Doctor Diesel

It all adds up!

I really liked the latest November issue on SUVs and 4×4, and I believe that I may let myself be tempted by one of these to replace my ageing C5. I have always been an ìestate personî, but I do fancy a bit of extra off-road ability and a higher driving position.

Anyway, I wanted to share some thoughts with you regarding the Extra Mile. I would agree with Victor Harman regarding the fact that, for many people, economical driving is synonymous with boring driving and I can understand why not everybody gets a kick out of extracting the most performance out of the smallest amount of fuel, and running their car at maximum efficiency. But people may not realise that the savings are not just about fuel. I do consider myself an economical driver, and I regularly exceed the extra urban efficiency numbers quoted for the car, partly because my driving is 99 per cent on motorways and most of the time outside of peak hours, allowing me to select my speed and stick to it for long periods of time. 

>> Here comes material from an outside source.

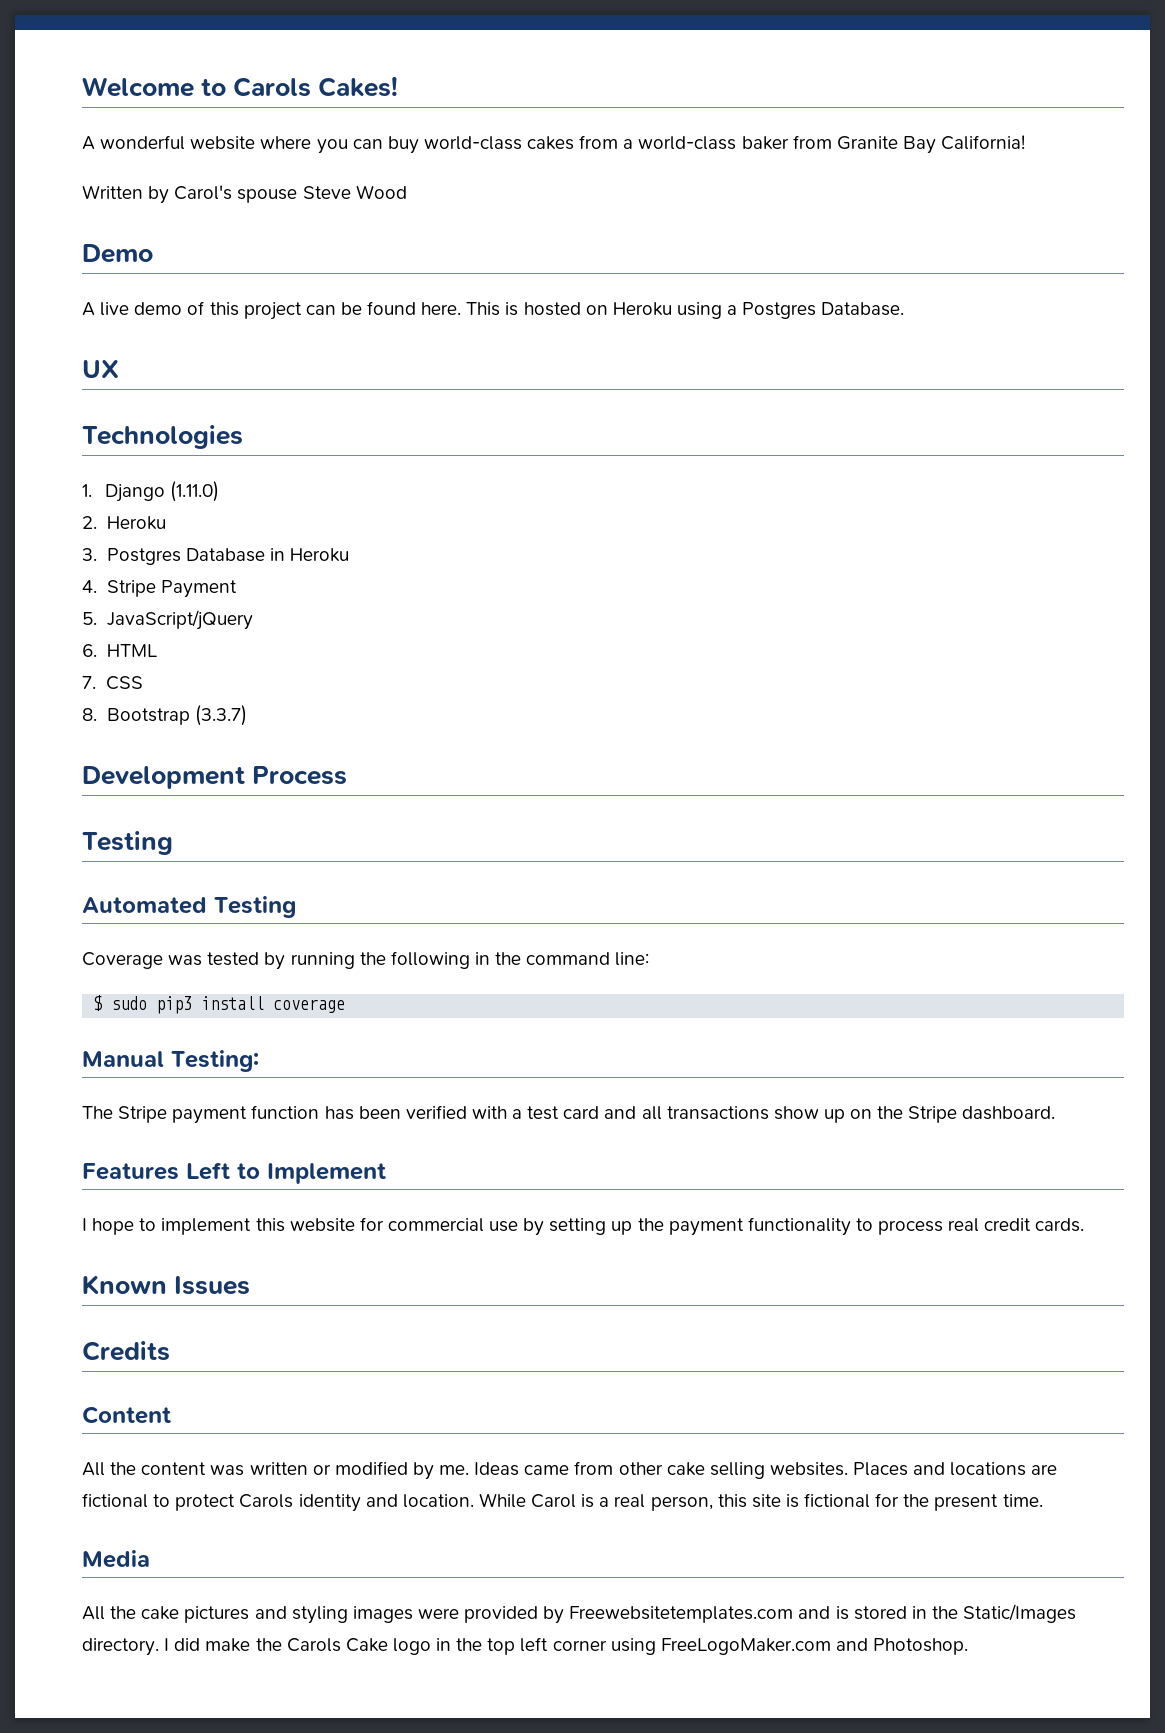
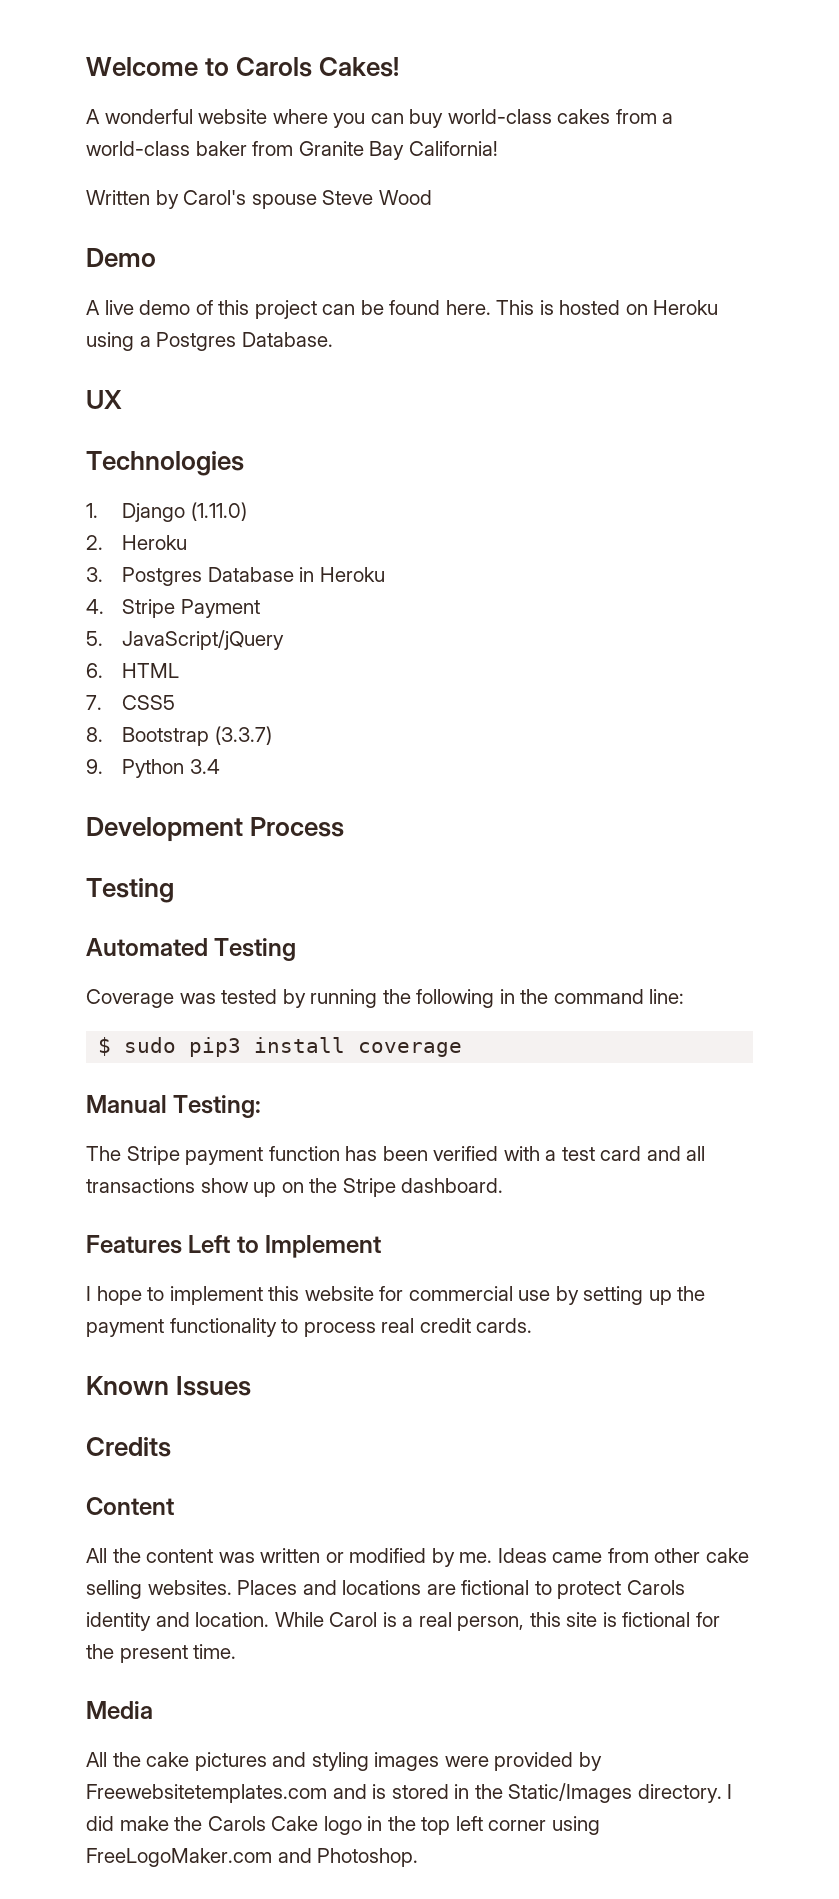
[105,676,143,690] CSS -> [122,695,176,710] CSS5
(247, 715) none -> [86,759,220,778] // 9. Python 3.4

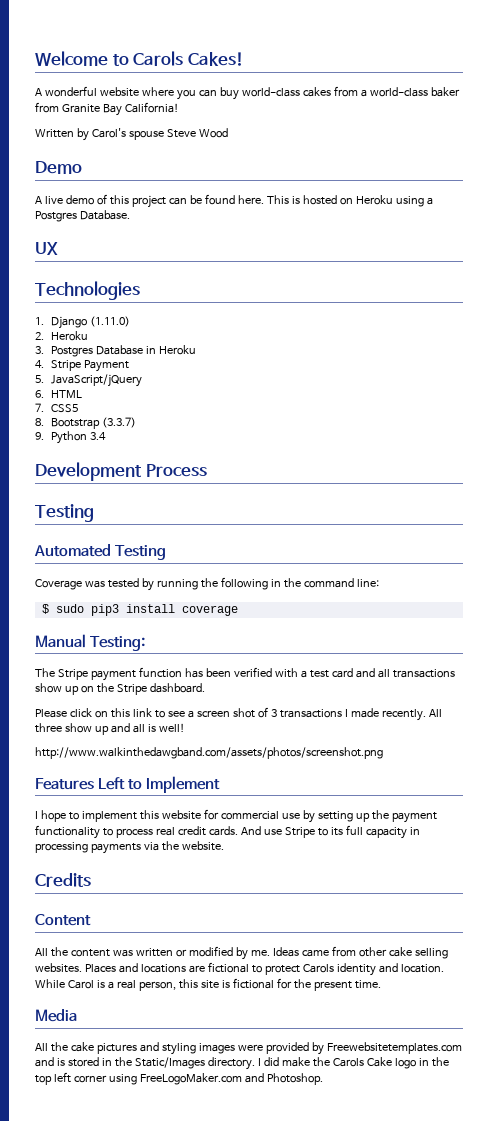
(504, 1185) none -> [35,707,442,721] [35,723,185,735] [35,747,383,759] // Please click on this link to see a screen shot of 3 transactions I made recently. All three show up and all is well! // http://www.walkinthedawgband.com/assets/photos/screenshot.png
[86,1376,252,1396] // Known Issues -> [240,825,420,839] [35,841,224,854] And use Stripe to its full capacity in processing payments via the website.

Having done so for almost 10 years, and 264,000 miles, I can testify that the savings are quite significant. Wear and tear gets considerably reduced, and not only do I save on fuel, but on parts and maintenance. The most obvious savings are on brakes (I am still on the original brake discs and my second set of brake pads) on tyres (Michelin Energy will last 70k miles) and particulate filter (still original too). I also appear to have avoided any issues with injectors or EGR valves, and so far, the engine is still very sweet. To my mind, engine wear is more about litres of fuel burnt than miles covered. An engine sat in traffic ticking over will age, even though no distance is covered. An engine brutalised under harsh acceleration burns more fuel and ages faster than an engine gently asked to pick up speed. Likewise, a DPF will be forced through more regeneration cycles over the same distance if one uses more fuel on any journey. It all adds-up! Keep up the good work. 

Hugues Lecoeuche

The editor passed me your recent e-mail Hugues, for which many thanks. I have had some decent long conversations with Victor about what you say. Both he and I are pretty much in total agreement with your philosophy of driving, and also very much take on board what you say about the issue really being how much fuel you need to put in your tank, rather than how many miles per gallon or kilometres per litre. Victor says that he does quite regularly nag people in The Extra Mile about thinking ahead and planning smart routes (le Bison Fute in France! Any readers remember him, from touring France, and the special maps for smart non-Autoroute roads that used to be available?) that avoid the traffic and allow you to cruise at nice steady and economical speeds. Too many people don’t even plan ahead at all regarding routes, or research the viable alternatives (if you don’t have a navigation system) if things go wrong. It’s a smart move to travel on the motorways in the quieter hours, as you do Hugues, although not always easy if you’re expected home for dinner at a reasonable hour!

You’re also dead right about good economical driving reducing maintenance and repair costs, particularly brakes and brake parts. I can personally claim never to have ever had a clutch replaced in over 50 years of motoring. Although I’ve driven lots of miles in cars that I have not owned, I think I have still driven them all with reasonable sympathy, even when test driving, and usually one eye on the on-board computerised mpg display. I do remember giving a Volkswagen Touareg a pretty hard time on one Volkswagen test day, to see if I could keep the mpg display below the 16mpg that was showing when I took over the car from the previous tester!

Of my own cars, and I have records for 146,000 miles going back just over 10 years, with each car averaging near to 40,000 miles, I can only remember buying two sets of brake pads and one set of front discs that corroded rather than wore out. As you also say, it’s not just through good luck that you’ve suffered no problems with fuel injectors and emissions control equipment, like EGR and DPFs. I shall take great pleasure in publishing your thoughts in the Doctor Diesel pages, with the hope that they inspire others to adopt a similar approach! Many thanks again for writing.

The Doctor

P.S. Is the Bison Fute still active, do you know? I have never actually seen him on the road in France – maybe he is usually grazing away quietly in some roadside field? (In joke this. Doc.)